I am trying to set the backend state to hdfs
val stateUri = "hdfs/path_to_dir"
val backend: RocksDBStateBackend = new RocksDBStateBackend(stateUri, true)
env.setStateBackend(backend)
I am running with flink 1.7.0 with the following dependencies (I tried all combinations) :
"org.apache.flink" %% "flink-connector-filesystem" % flinkV
"org.apache.flink" % "flink-hadoop-fs" % flinkV
"org.apache.hadoop" % "hadoop-hdfs" % hadoopVersion
"org.apache.hadoop" % "hadoop-common" % hadoopVersion
however when running the jar I am getting this error:
Caused by: org.apache.flink.core.fs.UnsupportedFileSystemSchemeException: Could not find a file system implementation for scheme 'hdfs'. The scheme is not directly supported by Flink and no Hadoop file system to support this scheme could be loaded.

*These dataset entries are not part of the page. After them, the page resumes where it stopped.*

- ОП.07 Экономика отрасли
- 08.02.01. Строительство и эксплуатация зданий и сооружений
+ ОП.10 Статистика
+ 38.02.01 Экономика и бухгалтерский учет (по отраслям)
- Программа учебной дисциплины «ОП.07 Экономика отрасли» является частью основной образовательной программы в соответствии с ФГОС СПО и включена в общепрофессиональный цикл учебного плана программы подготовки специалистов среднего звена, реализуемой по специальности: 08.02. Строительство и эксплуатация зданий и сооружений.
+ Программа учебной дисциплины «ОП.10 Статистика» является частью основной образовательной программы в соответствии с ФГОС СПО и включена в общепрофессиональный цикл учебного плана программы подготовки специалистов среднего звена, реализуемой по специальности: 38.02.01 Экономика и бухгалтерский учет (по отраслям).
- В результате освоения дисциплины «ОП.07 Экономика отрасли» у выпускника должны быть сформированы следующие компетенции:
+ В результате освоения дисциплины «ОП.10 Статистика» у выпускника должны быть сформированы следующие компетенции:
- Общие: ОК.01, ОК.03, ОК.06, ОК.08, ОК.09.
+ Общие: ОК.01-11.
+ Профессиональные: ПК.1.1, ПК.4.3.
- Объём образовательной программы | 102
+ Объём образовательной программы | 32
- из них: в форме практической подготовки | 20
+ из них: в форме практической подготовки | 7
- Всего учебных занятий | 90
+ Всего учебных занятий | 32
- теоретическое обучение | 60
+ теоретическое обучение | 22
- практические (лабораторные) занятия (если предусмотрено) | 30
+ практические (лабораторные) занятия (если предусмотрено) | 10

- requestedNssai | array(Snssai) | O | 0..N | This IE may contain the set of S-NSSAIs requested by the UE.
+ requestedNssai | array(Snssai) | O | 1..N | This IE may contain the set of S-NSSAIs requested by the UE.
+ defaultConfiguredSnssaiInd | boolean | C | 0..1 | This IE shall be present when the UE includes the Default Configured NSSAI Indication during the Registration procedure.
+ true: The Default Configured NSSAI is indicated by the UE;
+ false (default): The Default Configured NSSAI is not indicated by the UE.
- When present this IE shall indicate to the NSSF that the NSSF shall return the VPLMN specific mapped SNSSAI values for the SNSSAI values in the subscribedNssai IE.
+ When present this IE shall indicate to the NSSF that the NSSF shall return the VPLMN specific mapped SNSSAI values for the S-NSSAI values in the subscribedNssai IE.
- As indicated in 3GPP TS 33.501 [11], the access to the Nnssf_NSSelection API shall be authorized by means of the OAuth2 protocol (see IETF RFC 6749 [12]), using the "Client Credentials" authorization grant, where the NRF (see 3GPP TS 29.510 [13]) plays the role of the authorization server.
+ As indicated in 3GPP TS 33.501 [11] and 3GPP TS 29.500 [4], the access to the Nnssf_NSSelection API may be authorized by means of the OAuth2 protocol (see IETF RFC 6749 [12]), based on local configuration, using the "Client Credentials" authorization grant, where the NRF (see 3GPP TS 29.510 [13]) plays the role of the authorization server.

at org.apache.flink.core.fs.FileSystem.getUnguardedFileSystem(FileSystem.java:403)
at org.apache.flink.core.fs.FileSystem.get(FileSystem.java:318)
at org.apache.flink.core.fs.Path.getFileSystem(Path.java:298)
at org.apache.flink.runtime.state.filesystem.FsCheckpointStorage.<init>(FsCheckpointStorage.java:58)
at org.apache.flink.runtime.state.filesystem.FsStateBackend.createCheckpointStorage(FsStateBackend.java:444)
at org.apache.flink.contrib.streaming.state.RocksDBStateBackend.createCheckpointStorage(RocksDBStateBackend.java:407)
at org.apache.flink.runtime.checkpoint.CheckpointCoordinator.<init>(CheckpointCoordinator.java:249)
... 17 more
Caused by: org.apache.flink.core.fs.UnsupportedFileSystemSchemeException: Hadoop is not in the classpath/dependencies.
at org.apache.flink.core.fs.UnsupportedSchemeFactory.create(UnsupportedSchemeFactory.java:64)
at org.apache.flink.core.fs.FileSystem.getUnguardedFileSystem(FileSystem.java:399)
... 23 more
any help will be greatly appreciated
For accessing an hdfs://
path it is not strictly necessary to bundle the flink-hadoop-fs
with your job as long as you have flink-shaded-hadoop2-uber-1.8-SNAPSHOT.jar
in the lib
folder of your Flink installation.
If you don't have this dependency in your lib
folder, then I would suggest to use flink-fs-hadoop-shaded
as a dependency because it also relocates Hadoop dependencies.
Moreover, it is important that this dependency is also included in your resulting job jar. Thus, please make sure that you create an uber-jar with sbt-assembly
plugin.